SUPPLIED RECORDS Block Start
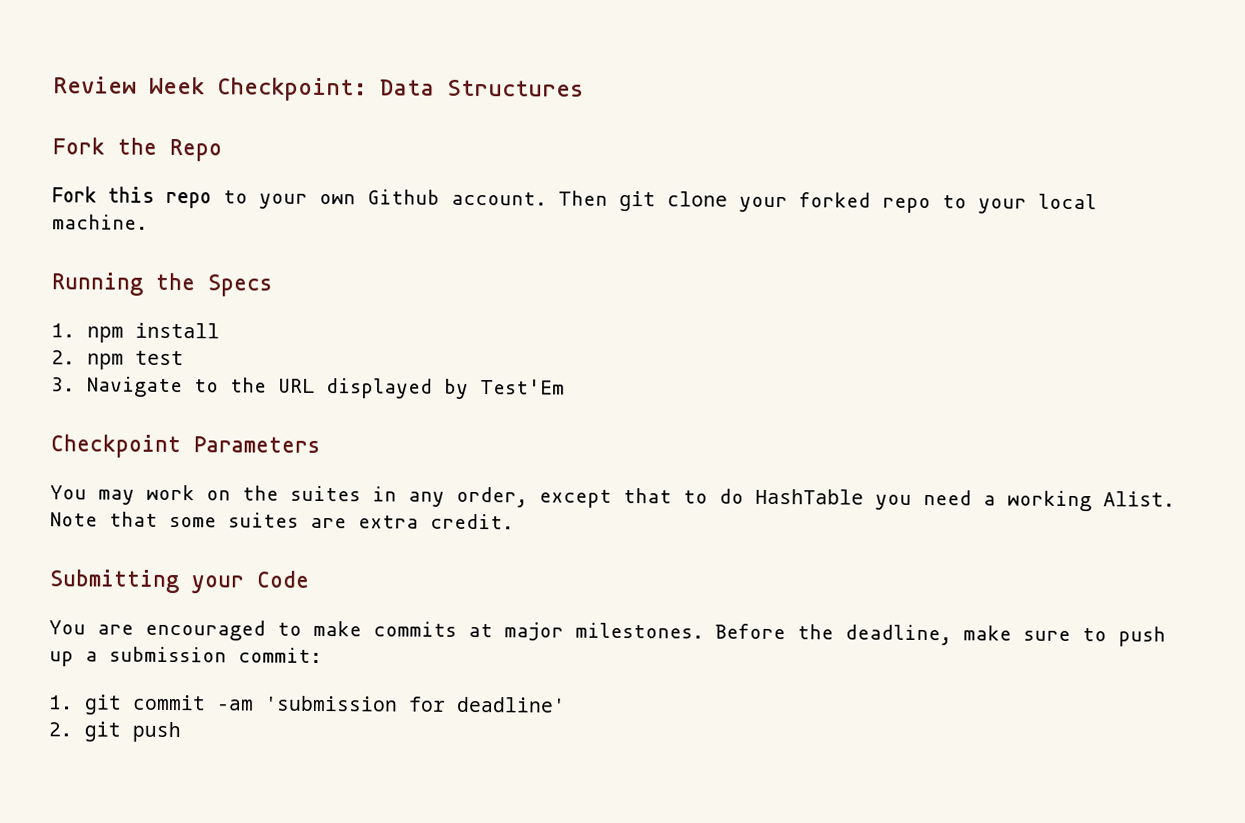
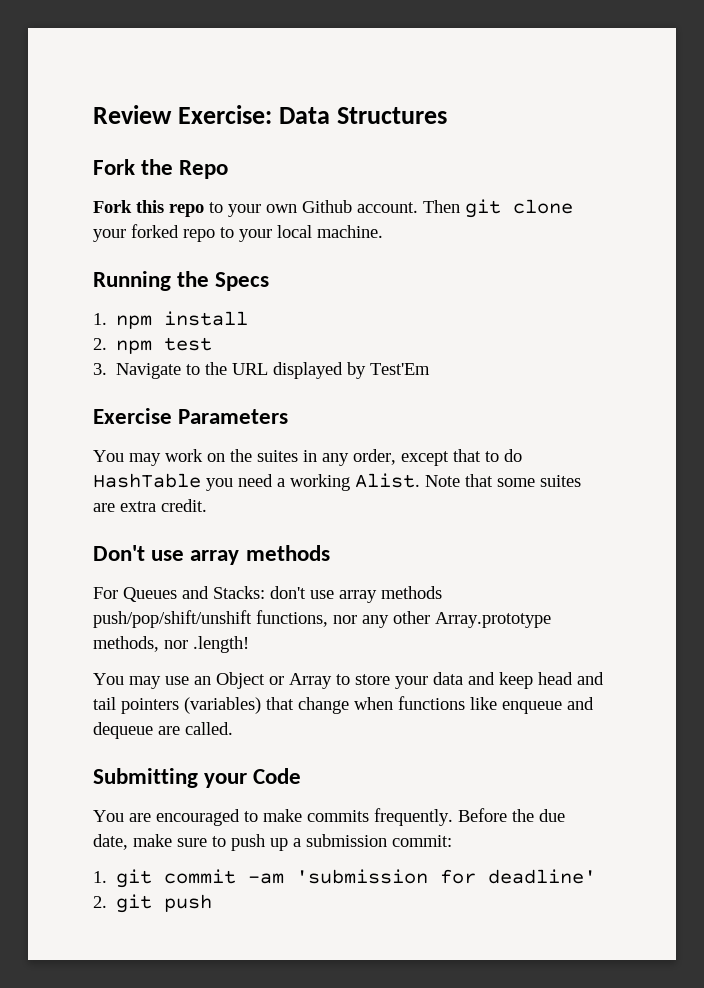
- Review Week Checkpoint: Data Structures
+ Review Exercise: Data Structures
- Checkpoint Parameters
+ Exercise Parameters
+ Don't use array methods
+ For Queues and Stacks: don't use array methods push/pop/shift/unshift functions, nor any other Array.prototype methods, nor .length!
+ You may use an Object or Array to store your data and keep head and tail pointers (variables) that change when functions like enqueue and dequeue are called.
- You are encouraged to make commits at major milestones. Before the deadline, make sure to push up a submission commit:
+ You are encouraged to make commits frequently. Before the due date, make sure to push up a submission commit:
SUPPLIED RECORDS Block End
:: ASSIGNED TASK ::
Copy the data verbatim, skipping any image it holds.

:: WORKED SOLUTION ::
- Review Week Checkpoint: Data Structures
+ Review Exercise: Data Structures
- Checkpoint Parameters
+ Exercise Parameters
+ Don't use array methods
+ For Queues and Stacks: don't use array methods push/pop/shift/unshift functions, nor any other Array.prototype methods, nor .length!
+ You may use an Object or Array to store your data and keep head and tail pointers (variables) that change when functions like enqueue and dequeue are called.
- You are encouraged to make commits at major milestones. Before the deadline, make sure to push up a submission commit:
+ You are encouraged to make commits frequently. Before the due date, make sure to push up a submission commit:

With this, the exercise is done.